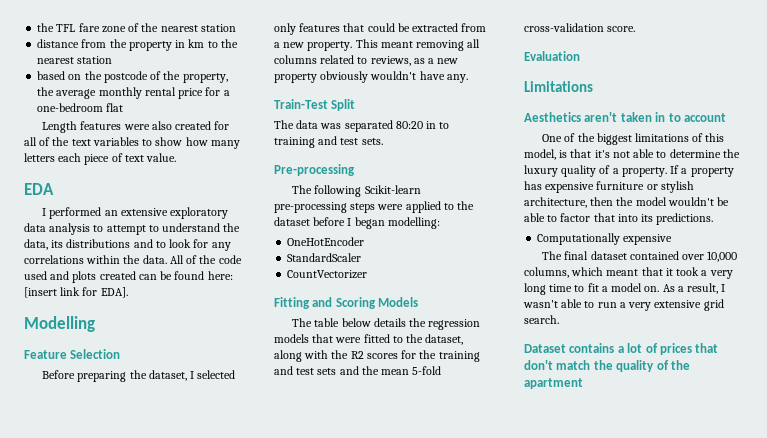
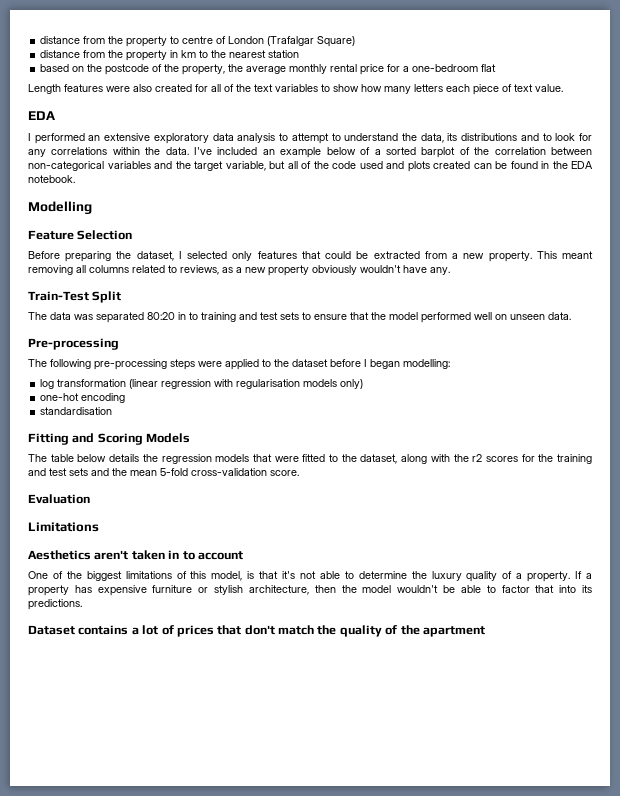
[37,23,236,33] the TFL fare zone of the nearest station -> [40,36,356,47] distance from the property to centre of London (Trafalgar Square)
[169,255,184,264] All -> [194,147,593,158] [28,161,298,171] I've included an example below of a sorted barplot of the correlation between non-categorical variables and the target variable, but all
[207,271,233,280] [24,287,128,298] here: [insert link for EDA]. -> [541,161,593,169] [28,175,75,183] in the EDA notebook.
[361,138,383,145] sets. -> [280,312,571,323] sets to ensure that the model performed well on unseen data.
[364,185,421,194] Scikit-learn -> (91, 364) none
[287,237,365,246] [287,253,362,262] [287,270,368,279] OneHotEncoder // StandardScaler // CountVectorizer -> [40,379,364,389] [40,393,126,403] [40,407,113,415] log transformation (linear regression with regularisation models only) // one-hot encoding // standardisation
[350,351,364,359] R2 -> [472,454,483,462] r2
[537,233,673,245] [542,251,738,262] [524,267,733,279] [524,283,726,295] [523,299,724,311] [524,315,559,324] // Computationally expensive // The final dataset contained over 10,000 columns, which meant that it took a very long time to fit a model on. As a result, I wasn't able to run a very extensive grid search. -> (82, 604) none

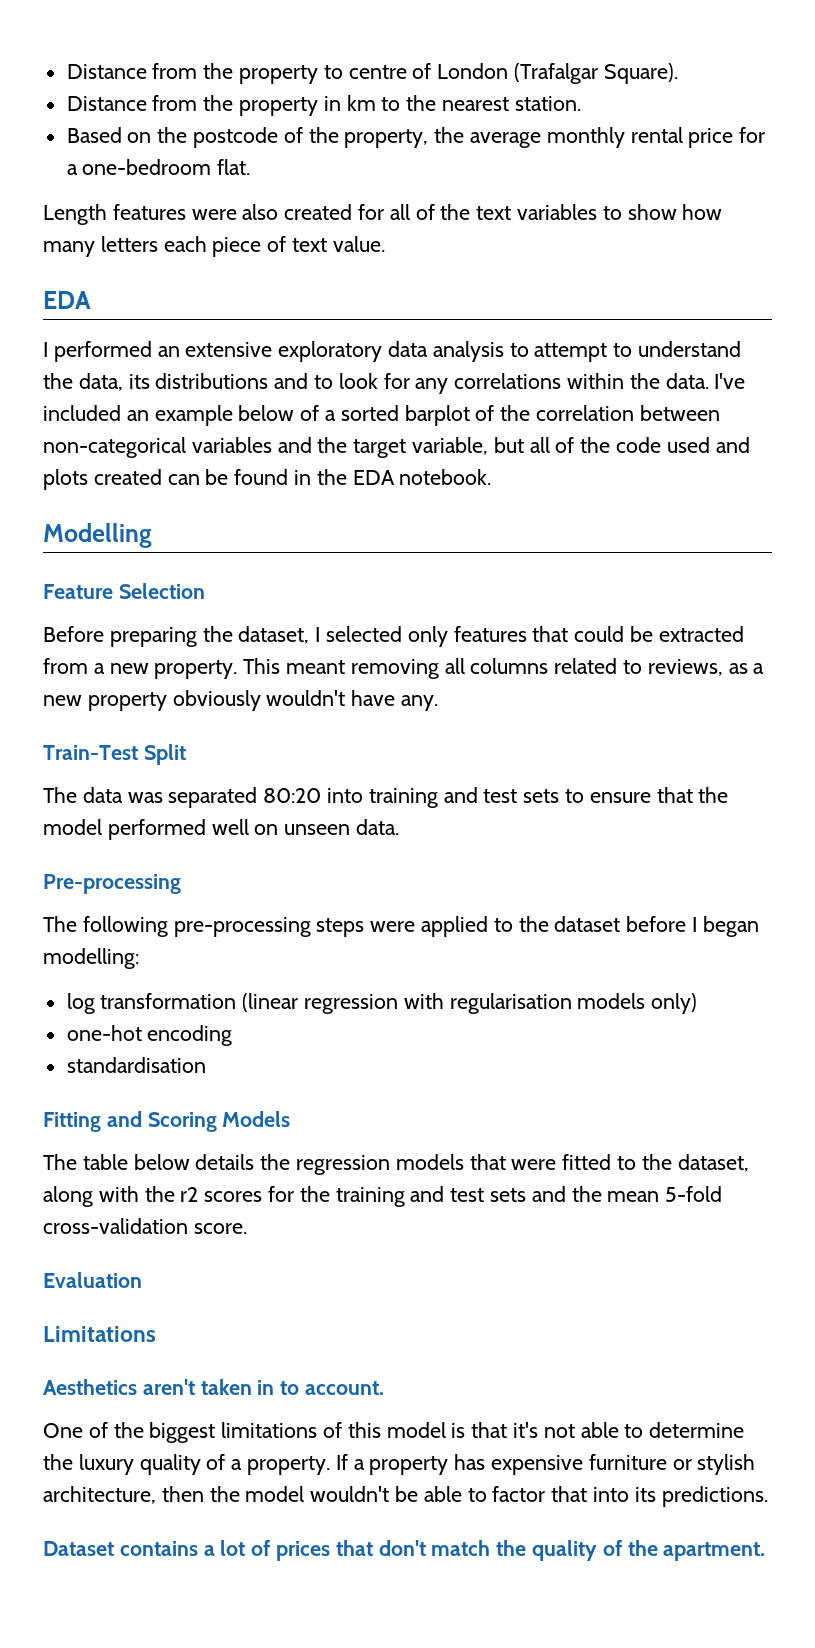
[40,36,81,44] distance -> [66,64,147,79] Distance
[317,36,356,47] [40,50,81,58] Square) // distance -> [603,63,678,84] [66,96,147,111] Square). // Distance
[268,50,300,58] [40,64,70,72] station // based -> [514,96,581,111] [66,127,122,143] station. // Based
[481,64,497,72] flat -> [217,159,251,175] flat.
[178,312,198,320] in to -> [327,788,364,803] into
[197,551,243,560] account -> [305,1381,385,1395] account.
[211,571,243,581] model, -> [386,1422,446,1438] model
[422,626,485,637] apartment -> [663,1542,766,1561] apartment.

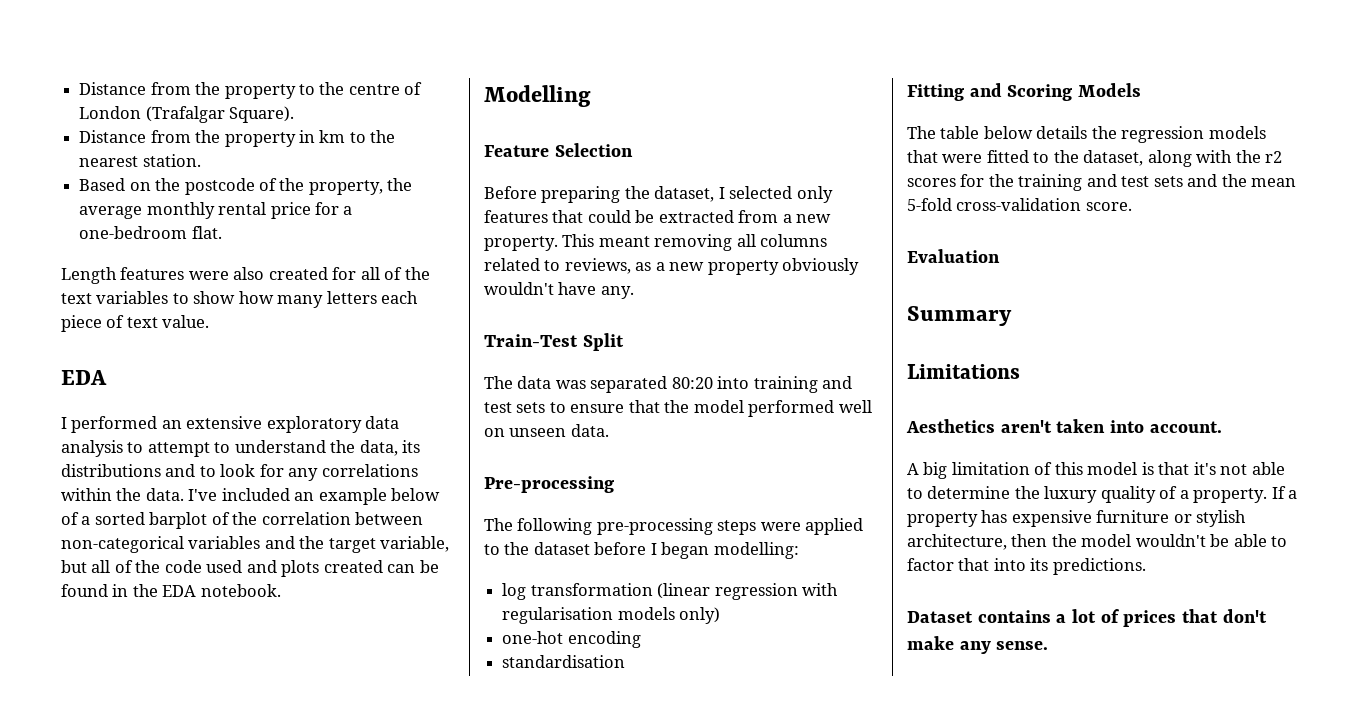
(343, 72) none -> [319,82,345,95] the
(142, 1280) none -> [907,306,1012,326] // Summary
[257,1380,300,1395] in to -> [1110,420,1145,433] into
[43,1422,318,1443] One of the biggest limitations -> [907,462,1030,479] A big limitation
[431,1540,766,1561] match the quality of the apartment. -> [907,636,1049,654] make any sense.

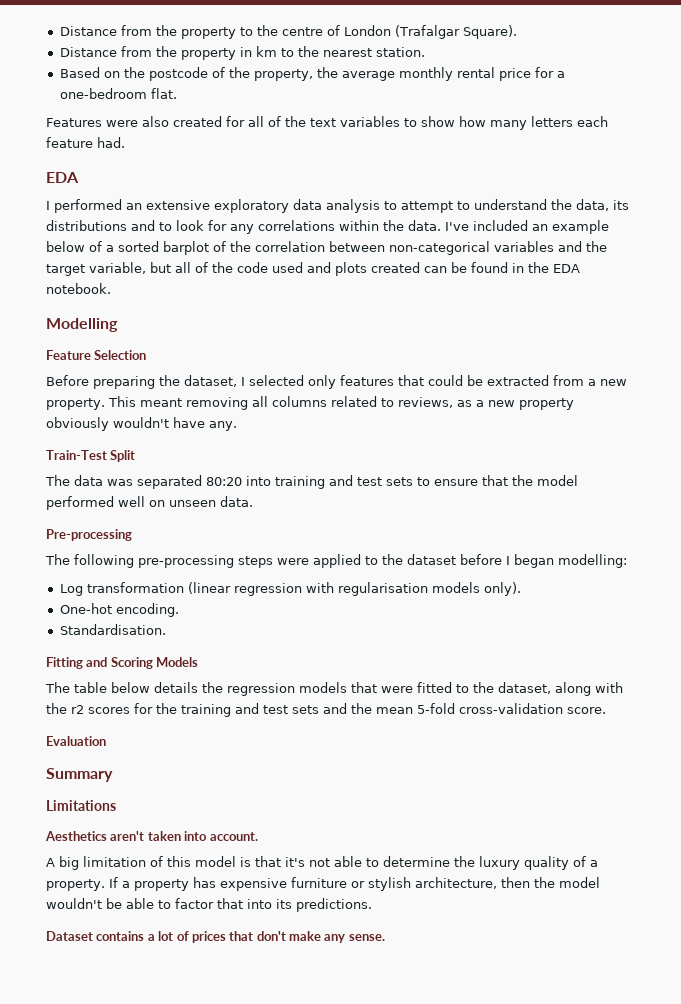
[61,267,185,284] Length features -> [46,118,102,127] Features
[61,315,210,332] piece of text value. -> [46,137,125,148] feature had.
[502,583,527,600] log -> [59,584,83,596] Log
[679,607,721,624] [502,631,641,648] [502,655,626,668] only) // one-hot encoding // standardisation -> [483,582,521,596] [59,603,179,617] [59,624,166,635] only). // One-hot encoding. // Standardisation.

Your instructions:
Go through the lines above and count those that include "into"; give the total and nothing more.

Solved problem:
2